Top of Input

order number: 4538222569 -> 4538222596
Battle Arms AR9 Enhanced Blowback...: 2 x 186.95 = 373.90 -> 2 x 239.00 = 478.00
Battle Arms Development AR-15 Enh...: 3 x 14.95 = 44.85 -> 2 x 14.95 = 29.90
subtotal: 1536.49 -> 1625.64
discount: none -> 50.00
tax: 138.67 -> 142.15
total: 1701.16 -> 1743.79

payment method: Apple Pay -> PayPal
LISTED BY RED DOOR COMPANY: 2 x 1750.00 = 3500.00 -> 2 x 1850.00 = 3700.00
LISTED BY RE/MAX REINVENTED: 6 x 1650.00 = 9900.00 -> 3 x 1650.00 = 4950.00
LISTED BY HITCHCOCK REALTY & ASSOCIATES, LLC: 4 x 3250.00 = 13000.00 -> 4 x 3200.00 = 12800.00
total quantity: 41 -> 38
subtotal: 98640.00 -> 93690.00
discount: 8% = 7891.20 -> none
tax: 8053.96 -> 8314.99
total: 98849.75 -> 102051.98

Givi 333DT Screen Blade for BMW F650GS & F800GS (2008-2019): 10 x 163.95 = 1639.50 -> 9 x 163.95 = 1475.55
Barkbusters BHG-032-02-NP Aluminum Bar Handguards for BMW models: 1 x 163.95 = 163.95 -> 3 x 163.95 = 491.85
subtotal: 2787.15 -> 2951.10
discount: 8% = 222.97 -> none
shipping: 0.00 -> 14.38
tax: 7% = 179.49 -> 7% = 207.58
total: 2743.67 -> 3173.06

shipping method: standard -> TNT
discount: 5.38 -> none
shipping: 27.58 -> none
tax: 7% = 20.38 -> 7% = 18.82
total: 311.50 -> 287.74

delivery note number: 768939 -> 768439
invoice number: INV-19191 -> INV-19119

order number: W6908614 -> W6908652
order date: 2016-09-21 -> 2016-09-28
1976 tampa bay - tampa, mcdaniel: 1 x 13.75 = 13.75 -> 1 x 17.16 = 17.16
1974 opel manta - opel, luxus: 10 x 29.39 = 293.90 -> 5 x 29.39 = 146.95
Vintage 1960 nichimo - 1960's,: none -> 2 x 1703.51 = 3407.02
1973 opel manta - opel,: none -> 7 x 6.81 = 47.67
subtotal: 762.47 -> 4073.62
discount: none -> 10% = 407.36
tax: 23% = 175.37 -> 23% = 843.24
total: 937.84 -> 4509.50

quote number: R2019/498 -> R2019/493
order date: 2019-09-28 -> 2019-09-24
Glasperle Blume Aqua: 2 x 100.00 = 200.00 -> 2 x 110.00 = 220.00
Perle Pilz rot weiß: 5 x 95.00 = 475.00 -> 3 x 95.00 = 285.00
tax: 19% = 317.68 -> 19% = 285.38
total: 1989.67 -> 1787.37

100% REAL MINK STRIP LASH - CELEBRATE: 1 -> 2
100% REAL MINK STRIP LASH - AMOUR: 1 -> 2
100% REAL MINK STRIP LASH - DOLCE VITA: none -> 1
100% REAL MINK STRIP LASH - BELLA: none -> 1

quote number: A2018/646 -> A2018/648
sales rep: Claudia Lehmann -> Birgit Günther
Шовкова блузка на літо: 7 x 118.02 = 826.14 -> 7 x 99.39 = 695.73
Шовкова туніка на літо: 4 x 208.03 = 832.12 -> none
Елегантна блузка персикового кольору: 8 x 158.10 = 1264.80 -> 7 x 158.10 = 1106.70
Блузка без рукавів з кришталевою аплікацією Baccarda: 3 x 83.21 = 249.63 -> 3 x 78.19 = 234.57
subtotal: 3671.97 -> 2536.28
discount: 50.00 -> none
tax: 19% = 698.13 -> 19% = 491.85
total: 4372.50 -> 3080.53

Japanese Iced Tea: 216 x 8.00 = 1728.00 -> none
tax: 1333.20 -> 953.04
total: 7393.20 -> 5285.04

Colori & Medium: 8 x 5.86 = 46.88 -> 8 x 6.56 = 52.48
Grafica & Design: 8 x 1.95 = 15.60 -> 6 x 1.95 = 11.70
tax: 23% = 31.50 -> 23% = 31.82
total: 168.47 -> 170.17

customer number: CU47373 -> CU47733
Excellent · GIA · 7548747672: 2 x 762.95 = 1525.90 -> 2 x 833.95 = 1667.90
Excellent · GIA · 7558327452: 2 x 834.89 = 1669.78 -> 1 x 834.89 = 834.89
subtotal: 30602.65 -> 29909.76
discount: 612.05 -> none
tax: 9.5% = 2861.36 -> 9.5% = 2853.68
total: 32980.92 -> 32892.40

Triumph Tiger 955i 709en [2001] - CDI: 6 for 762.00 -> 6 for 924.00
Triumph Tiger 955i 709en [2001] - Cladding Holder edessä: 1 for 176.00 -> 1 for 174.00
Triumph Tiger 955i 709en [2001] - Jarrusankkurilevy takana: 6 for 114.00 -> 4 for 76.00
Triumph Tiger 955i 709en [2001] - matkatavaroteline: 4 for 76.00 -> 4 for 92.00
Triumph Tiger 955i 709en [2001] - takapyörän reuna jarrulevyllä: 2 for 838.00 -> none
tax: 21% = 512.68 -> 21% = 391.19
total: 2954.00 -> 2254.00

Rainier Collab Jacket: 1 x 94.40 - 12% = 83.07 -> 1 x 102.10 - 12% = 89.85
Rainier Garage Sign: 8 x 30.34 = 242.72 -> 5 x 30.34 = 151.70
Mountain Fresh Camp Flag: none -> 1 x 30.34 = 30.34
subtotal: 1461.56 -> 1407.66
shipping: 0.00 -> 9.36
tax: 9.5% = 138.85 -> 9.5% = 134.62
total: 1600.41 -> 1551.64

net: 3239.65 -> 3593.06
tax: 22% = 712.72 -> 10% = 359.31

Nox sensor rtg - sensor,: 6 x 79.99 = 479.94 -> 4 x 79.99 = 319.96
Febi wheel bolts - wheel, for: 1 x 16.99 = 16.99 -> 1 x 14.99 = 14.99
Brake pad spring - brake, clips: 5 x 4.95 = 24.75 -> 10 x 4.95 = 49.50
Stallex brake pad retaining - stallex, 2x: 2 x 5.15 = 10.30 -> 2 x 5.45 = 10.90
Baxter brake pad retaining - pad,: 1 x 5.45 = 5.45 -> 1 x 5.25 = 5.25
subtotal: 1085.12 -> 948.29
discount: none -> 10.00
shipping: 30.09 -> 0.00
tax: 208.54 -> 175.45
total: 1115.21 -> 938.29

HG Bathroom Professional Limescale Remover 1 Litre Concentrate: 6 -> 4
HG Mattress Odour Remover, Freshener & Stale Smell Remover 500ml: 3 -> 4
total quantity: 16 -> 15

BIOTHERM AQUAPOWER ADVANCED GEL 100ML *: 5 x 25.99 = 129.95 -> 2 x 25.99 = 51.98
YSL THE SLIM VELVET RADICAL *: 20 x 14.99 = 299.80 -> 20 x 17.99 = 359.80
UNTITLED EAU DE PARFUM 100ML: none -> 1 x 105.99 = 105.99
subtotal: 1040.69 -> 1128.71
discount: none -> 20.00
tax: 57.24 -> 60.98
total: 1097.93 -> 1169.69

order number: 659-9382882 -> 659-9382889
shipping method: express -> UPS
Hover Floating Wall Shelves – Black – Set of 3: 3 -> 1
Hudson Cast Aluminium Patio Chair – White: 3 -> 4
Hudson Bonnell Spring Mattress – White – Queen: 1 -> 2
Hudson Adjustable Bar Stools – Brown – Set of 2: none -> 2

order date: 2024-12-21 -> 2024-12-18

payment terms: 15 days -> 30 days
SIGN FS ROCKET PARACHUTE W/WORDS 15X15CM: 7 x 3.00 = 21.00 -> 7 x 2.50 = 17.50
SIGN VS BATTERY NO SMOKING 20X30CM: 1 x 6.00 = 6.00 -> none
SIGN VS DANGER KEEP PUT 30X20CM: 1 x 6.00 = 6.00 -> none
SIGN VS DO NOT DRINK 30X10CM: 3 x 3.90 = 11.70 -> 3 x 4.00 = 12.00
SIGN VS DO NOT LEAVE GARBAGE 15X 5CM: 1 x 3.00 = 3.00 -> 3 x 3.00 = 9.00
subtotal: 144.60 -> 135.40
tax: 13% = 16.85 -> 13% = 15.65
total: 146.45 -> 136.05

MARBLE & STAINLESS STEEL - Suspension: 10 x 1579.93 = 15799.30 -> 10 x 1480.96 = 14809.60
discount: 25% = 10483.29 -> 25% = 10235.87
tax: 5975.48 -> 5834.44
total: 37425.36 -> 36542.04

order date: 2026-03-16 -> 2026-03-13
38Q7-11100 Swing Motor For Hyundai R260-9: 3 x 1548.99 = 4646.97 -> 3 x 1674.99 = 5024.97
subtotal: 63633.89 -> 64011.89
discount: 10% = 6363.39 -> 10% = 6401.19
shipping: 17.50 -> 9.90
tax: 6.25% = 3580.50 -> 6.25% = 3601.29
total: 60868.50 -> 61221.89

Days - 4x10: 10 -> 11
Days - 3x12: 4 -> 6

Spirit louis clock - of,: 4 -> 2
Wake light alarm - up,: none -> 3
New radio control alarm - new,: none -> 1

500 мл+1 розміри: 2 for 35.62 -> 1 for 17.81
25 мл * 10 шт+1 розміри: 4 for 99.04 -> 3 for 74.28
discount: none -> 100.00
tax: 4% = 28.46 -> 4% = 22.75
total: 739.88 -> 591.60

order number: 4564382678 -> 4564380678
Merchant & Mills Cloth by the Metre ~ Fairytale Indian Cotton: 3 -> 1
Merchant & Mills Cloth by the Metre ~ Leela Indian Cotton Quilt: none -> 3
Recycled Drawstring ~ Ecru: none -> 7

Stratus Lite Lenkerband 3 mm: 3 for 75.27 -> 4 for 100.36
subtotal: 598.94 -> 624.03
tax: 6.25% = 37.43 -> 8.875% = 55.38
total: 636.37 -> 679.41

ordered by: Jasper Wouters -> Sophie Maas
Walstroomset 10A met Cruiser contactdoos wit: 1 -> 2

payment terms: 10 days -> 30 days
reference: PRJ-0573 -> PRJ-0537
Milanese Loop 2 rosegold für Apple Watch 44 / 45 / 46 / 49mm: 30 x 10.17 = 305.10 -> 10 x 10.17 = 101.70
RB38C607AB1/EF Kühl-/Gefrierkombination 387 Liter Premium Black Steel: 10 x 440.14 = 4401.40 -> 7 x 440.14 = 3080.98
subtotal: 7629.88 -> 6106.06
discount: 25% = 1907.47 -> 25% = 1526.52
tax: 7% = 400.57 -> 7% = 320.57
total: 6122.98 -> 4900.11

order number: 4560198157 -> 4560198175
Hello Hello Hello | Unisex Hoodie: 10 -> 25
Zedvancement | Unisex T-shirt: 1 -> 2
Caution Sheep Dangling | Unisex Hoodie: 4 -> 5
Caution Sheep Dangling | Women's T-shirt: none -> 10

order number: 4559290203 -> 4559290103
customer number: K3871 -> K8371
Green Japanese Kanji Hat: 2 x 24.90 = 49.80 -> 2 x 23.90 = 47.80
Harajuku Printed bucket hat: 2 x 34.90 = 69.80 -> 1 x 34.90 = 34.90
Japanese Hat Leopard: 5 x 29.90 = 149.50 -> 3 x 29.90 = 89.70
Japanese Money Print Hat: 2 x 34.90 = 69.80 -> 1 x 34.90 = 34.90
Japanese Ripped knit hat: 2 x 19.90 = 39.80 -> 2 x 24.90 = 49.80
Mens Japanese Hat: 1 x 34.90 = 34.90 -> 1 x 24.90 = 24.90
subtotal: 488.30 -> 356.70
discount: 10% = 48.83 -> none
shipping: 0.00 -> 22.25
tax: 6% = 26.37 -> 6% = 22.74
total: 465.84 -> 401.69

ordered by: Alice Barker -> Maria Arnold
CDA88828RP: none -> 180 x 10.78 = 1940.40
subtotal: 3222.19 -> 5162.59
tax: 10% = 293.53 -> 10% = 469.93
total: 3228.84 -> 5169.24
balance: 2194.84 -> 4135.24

Bottom of Input

Task =>
Please reproduce exactly the lines in the listing above from the one containing "1973 opel manta" through the one containing "total: 1989.67 -> 1787.37", both included, and nothing more.

Solution =>
1973 opel manta - opel,: none -> 7 x 6.81 = 47.67
subtotal: 762.47 -> 4073.62
discount: none -> 10% = 407.36
tax: 23% = 175.37 -> 23% = 843.24
total: 937.84 -> 4509.50

quote number: R2019/498 -> R2019/493
order date: 2019-09-28 -> 2019-09-24
Glasperle Blume Aqua: 2 x 100.00 = 200.00 -> 2 x 110.00 = 220.00
Perle Pilz rot weiß: 5 x 95.00 = 475.00 -> 3 x 95.00 = 285.00
tax: 19% = 317.68 -> 19% = 285.38
total: 1989.67 -> 1787.37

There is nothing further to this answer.